For each record that follows, restate the text exactly and drop the pictures.
=== Provided information ===
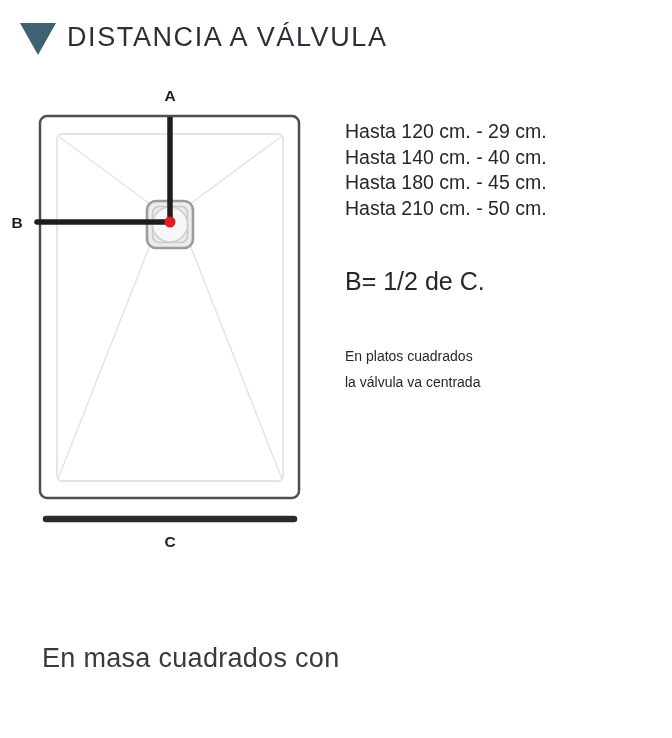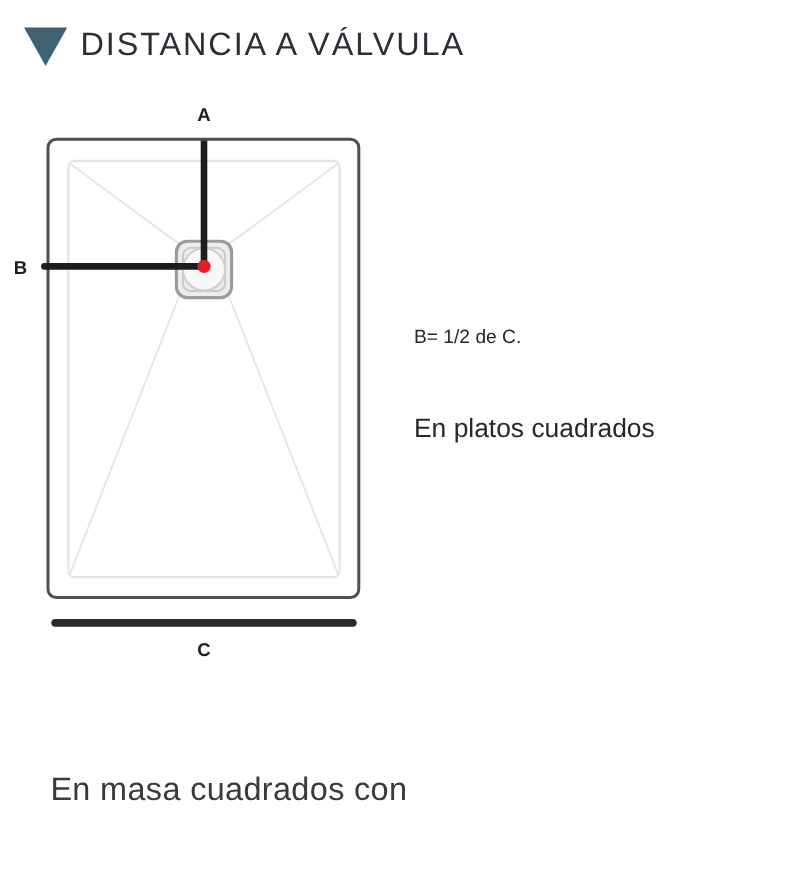--- a/index.html
+++ b/index.html
@@ -124,6 +124,12 @@
     <text class="dlabel" x="170" y="547">C</text>
   </svg>
 
+  <div class="spec-rows">
+    <div>Hasta 120 cm. - 29 cm.</div>
+    <div>Hasta 140 cm. - 40 cm.</div>
+    <div>Hasta 180 cm. - 45 cm.</div>
+    <div>Hasta 210 cm. - 50 cm.</div>
+  </div>
 
   <div class="formula">B= 1/2 de C.</div>
 

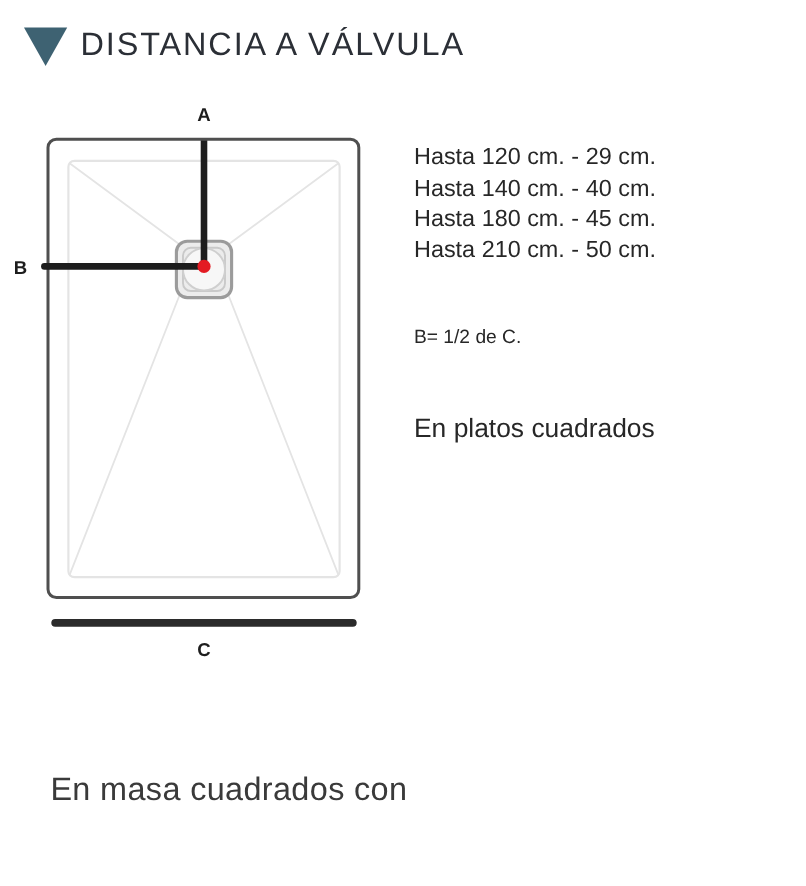--- a/index.html
+++ b/index.html
@@ -63,7 +63,7 @@
   .formula {
     position:absolute;
     left:345px; top:269px;
-    font-size:16px;
+    font-size:25px;
     line-height:25px;
     color:#272727;
     white-space:nowrap;

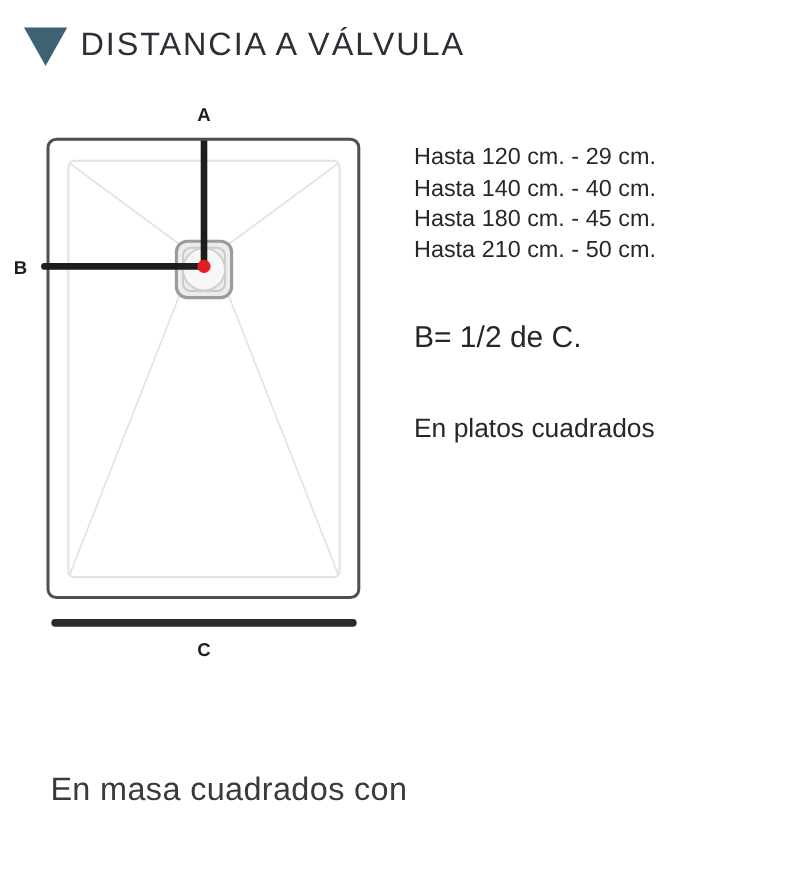--- a/index.html
+++ b/index.html
@@ -71,7 +71,7 @@
   .square-note {
     position:absolute;
     left:345px; top:344px;
-    font-size:22px;
+    font-size:14px;
     line-height:25.5px;
     color:#272727;
     white-space:nowrap;

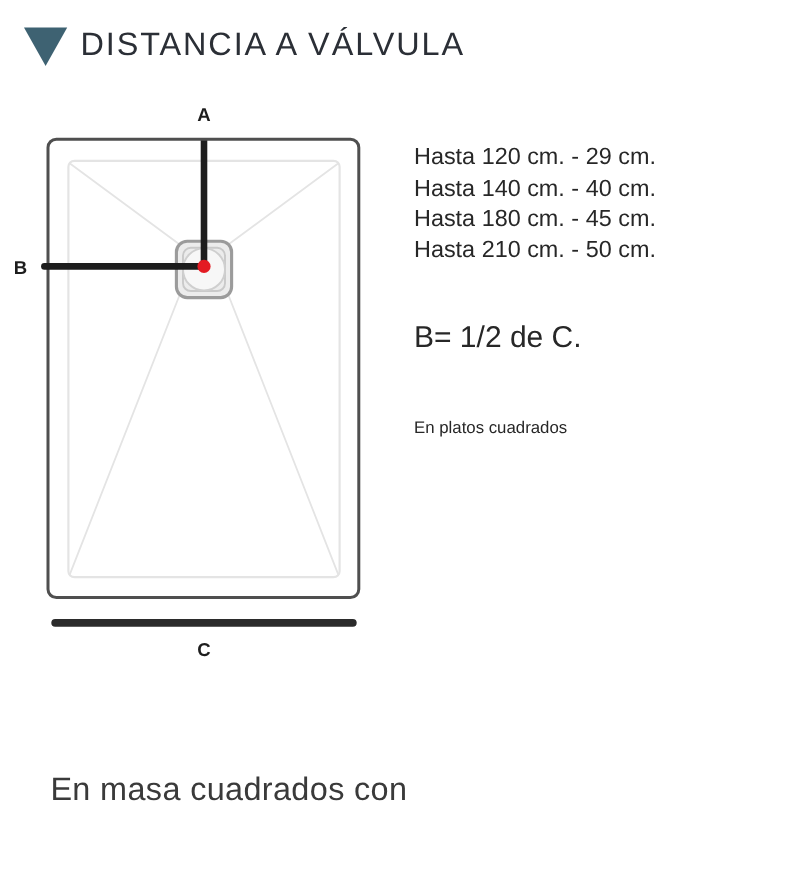--- a/index.html
+++ b/index.html
@@ -135,6 +135,7 @@
 
   <div class="square-note">
     <div>En platos cuadrados</div>
+    <div>la válvula va centrada</div>
   </div>
 
   <div class="material-note">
===
**Task answer**
--- a/index.html
+++ b/index.html
@@ -124,6 +124,12 @@
     <text class="dlabel" x="170" y="547">C</text>
   </svg>
 
+  <div class="spec-rows">
+    <div>Hasta 120 cm. - 29 cm.</div>
+    <div>Hasta 140 cm. - 40 cm.</div>
+    <div>Hasta 180 cm. - 45 cm.</div>
+    <div>Hasta 210 cm. - 50 cm.</div>
+  </div>
 
   <div class="formula">B= 1/2 de C.</div>
 

--- a/index.html
+++ b/index.html
@@ -63,7 +63,7 @@
   .formula {
     position:absolute;
     left:345px; top:269px;
-    font-size:16px;
+    font-size:25px;
     line-height:25px;
     color:#272727;
     white-space:nowrap;

--- a/index.html
+++ b/index.html
@@ -71,7 +71,7 @@
   .square-note {
     position:absolute;
     left:345px; top:344px;
-    font-size:22px;
+    font-size:14px;
     line-height:25.5px;
     color:#272727;
     white-space:nowrap;

--- a/index.html
+++ b/index.html
@@ -135,6 +135,7 @@
 
   <div class="square-note">
     <div>En platos cuadrados</div>
+    <div>la válvula va centrada</div>
   </div>
 
   <div class="material-note">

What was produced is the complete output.